Leslie showed up and looked down at the 3 animals. “How did you fall in?” she asked the other two animals. “Never mind. I’ll get you out. I brought Allison, the Angus cow. He’ll get you out.” Allison was backing up so that she could help the others out and she accidentally knocked Leslie into the pit. As she turned around to have a look, she tripped on a stone and fell into the pit too. The five animals looked up. How would they ever get out?

Lamont showed up a while later. He had a ladder on his back. “I’ll lower it into the pit and you can all climb out,” he said. The fox took the ladder into his hands and held it over the pit. As he was trying to lower it, it got stuck on a branch above his head and he couldn’t move it. He climbed up the ladder and jumped up and down on it. Just then, the ladder broke and it, along with Lamont, fell into the pit with the others.

Harry, the hare, came to the pit. He looked down and saw six animals. Next to Harry stood Bairdie, an old and very strong bear. “Bairdie will get you all out,” Harry said. Bairdie lay on his stomach and lowered his muscular arms into the pit. The squirrel, Fingal, held onto the bear’s arms and was lifted out of the pit. He jumped into the tree and swung away on the branches.

Bairdie lowered his arms into the pit again. This time the crow climbed on. Bairdie lifted his long arms. When Kyle got to the top, the black crow flapped his wings and flew away.

Bairdie lowered his hairy arms into the pit once more. The deer, Leslie, held onto the arm and was lifted out. When she got to the top she pranced into the forest and disappeared. The bear lowered his arms for the fourth time. This time Lamont, the fox, held on and was lifted out. He ran off into the trees and didn’t go near the pit ever again.
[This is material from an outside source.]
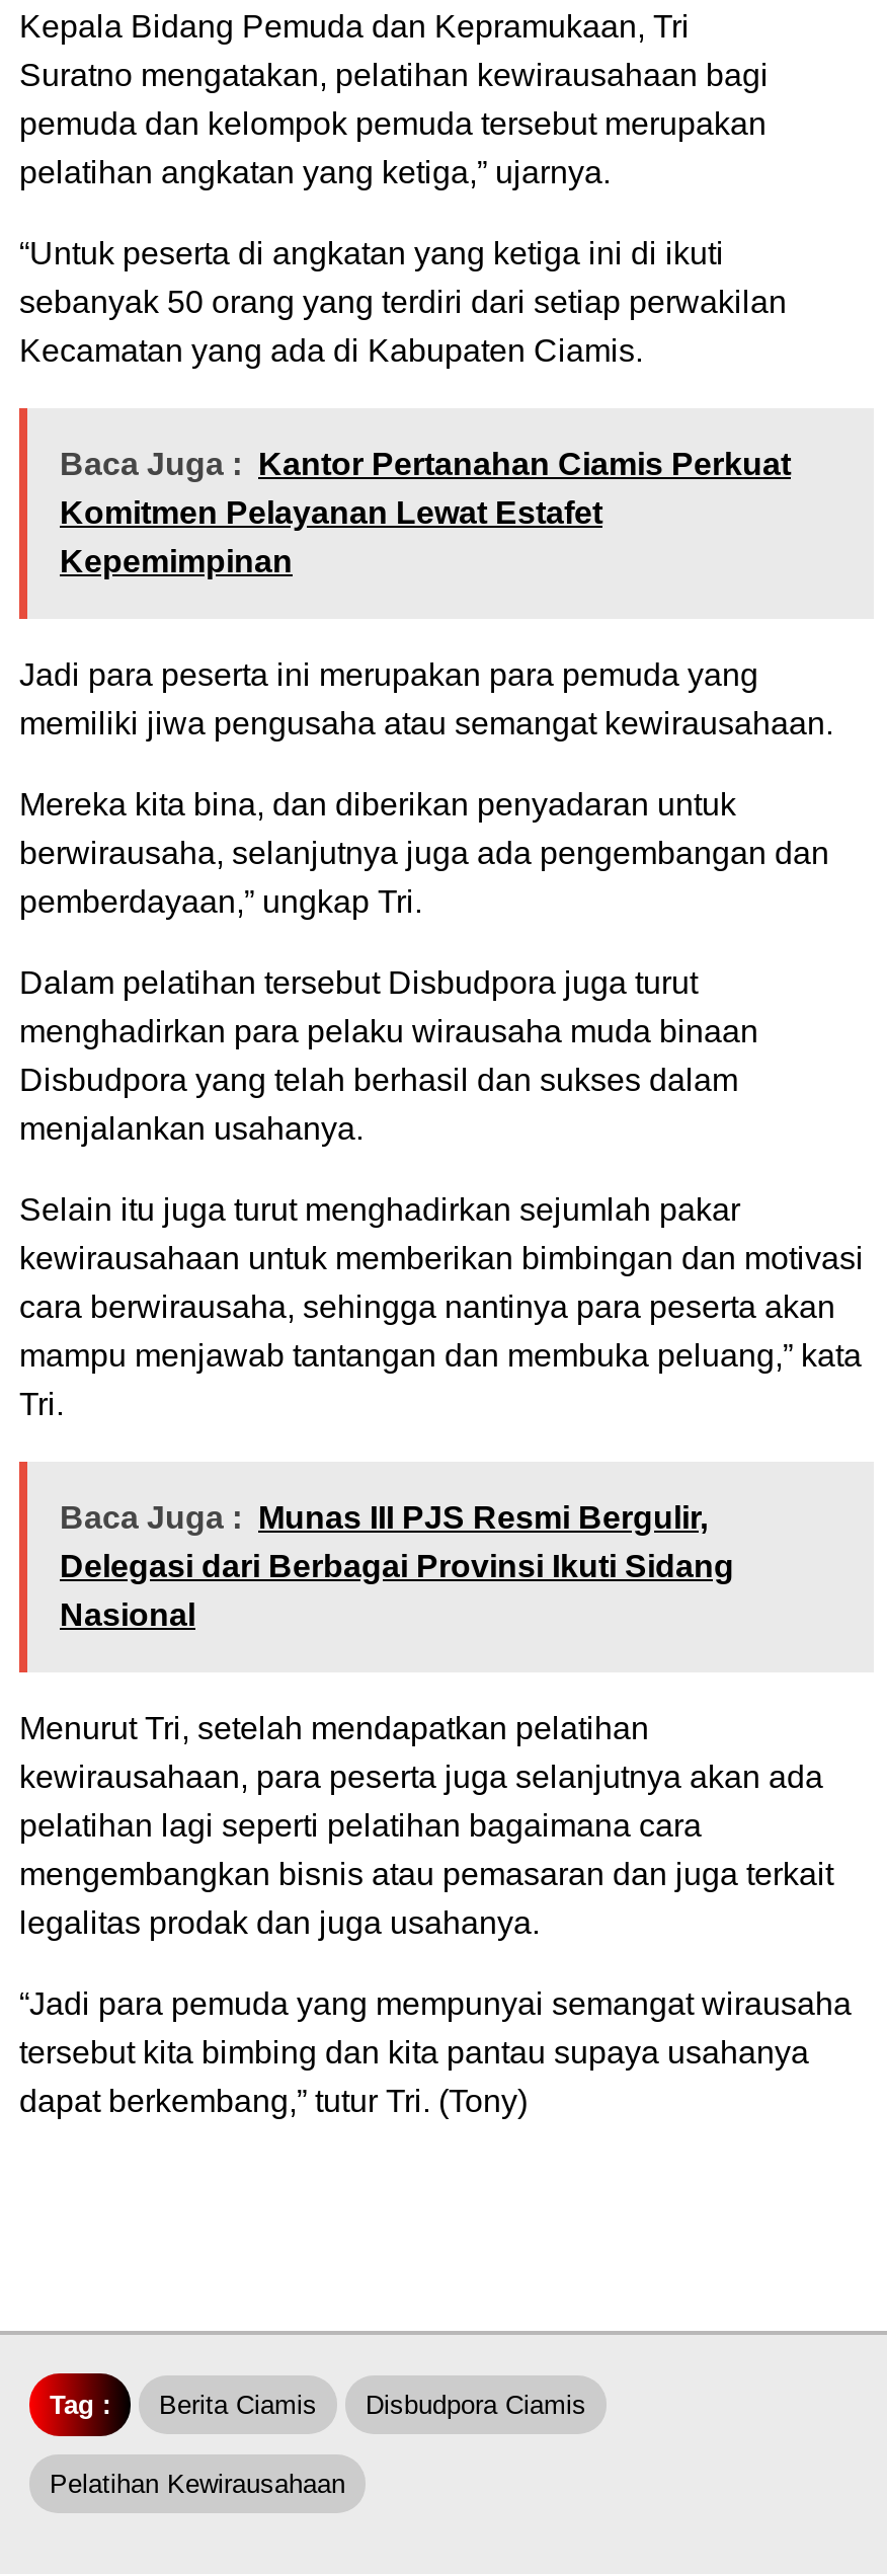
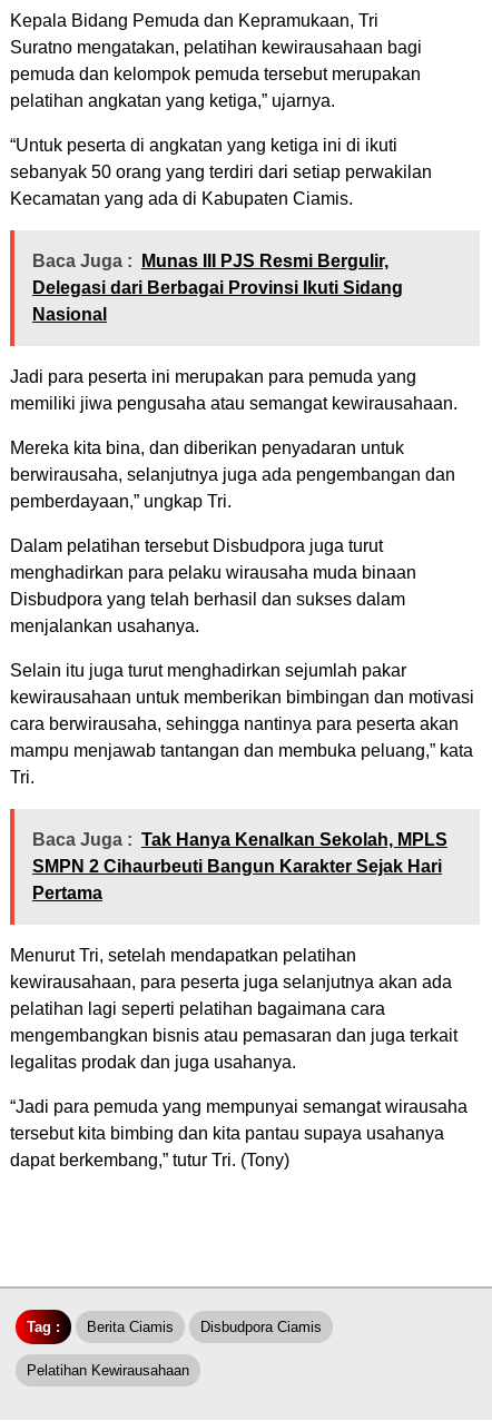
[60,448,791,579] Baca Juga : Kantor Pertanahan Ciamis Perkuat | Komitmen Pelayanan Lewat Estafet | Kepemimpinan -> none
none -> [32,831,447,903] Baca Juga : Tak Hanya Kenalkan Sekolah, MPLS | SMPN 2 Cihaurbeuti Bangun Karakter Sejak Hari | Pertama
moved [60,1501,734,1633] -> [32,252,403,324]: Baca Juga : Munas III PJS Resmi Bergulir, | Delegasi dari Berbagai Provinsi Ikuti Sidang | Nasional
Bairdie had two more animals to take out of the pit. He lowered his arms and Allison, the Angus cow, grabbed hold. It was hard for the bear to lift Allison out. The cow was large, but Bairdie pulled with all his might and soon Allison stood beside him at the top of he hole. Only Tormod was left. He was also the largest of the animals. He was a very big highland bull. Bairdie lowered both of his arms. Harry and Allison watched as the bear struggled to bring Tormod out of the hole. Harry held onto Bairdie’s short tail and pulled, helping the bear lift the bull out of the hole. Soon Tormod was standing next to the other three animals. “Thank you for getting me out of the pit,” Tormod said. He mooed loudly and walked into the hills and nibbled on the heather.

Bairdie went to the river to get a drink of water and rest. Harry pulled some branches off the trees, and then some thick, heavy leaves. He covered the hole so that others wouldn’t fall in when they went for a walk. After he’d finished, he carried the broken ladder back to Farmer Crawford’s house, went into the garden and pulled up some of his biggest, tastiest, orange carrots. As he lay in his burrow nibbling them, he felt weary. It had been a long, tiring day and pulling a highland bull out of hole in the ground was not an easy job!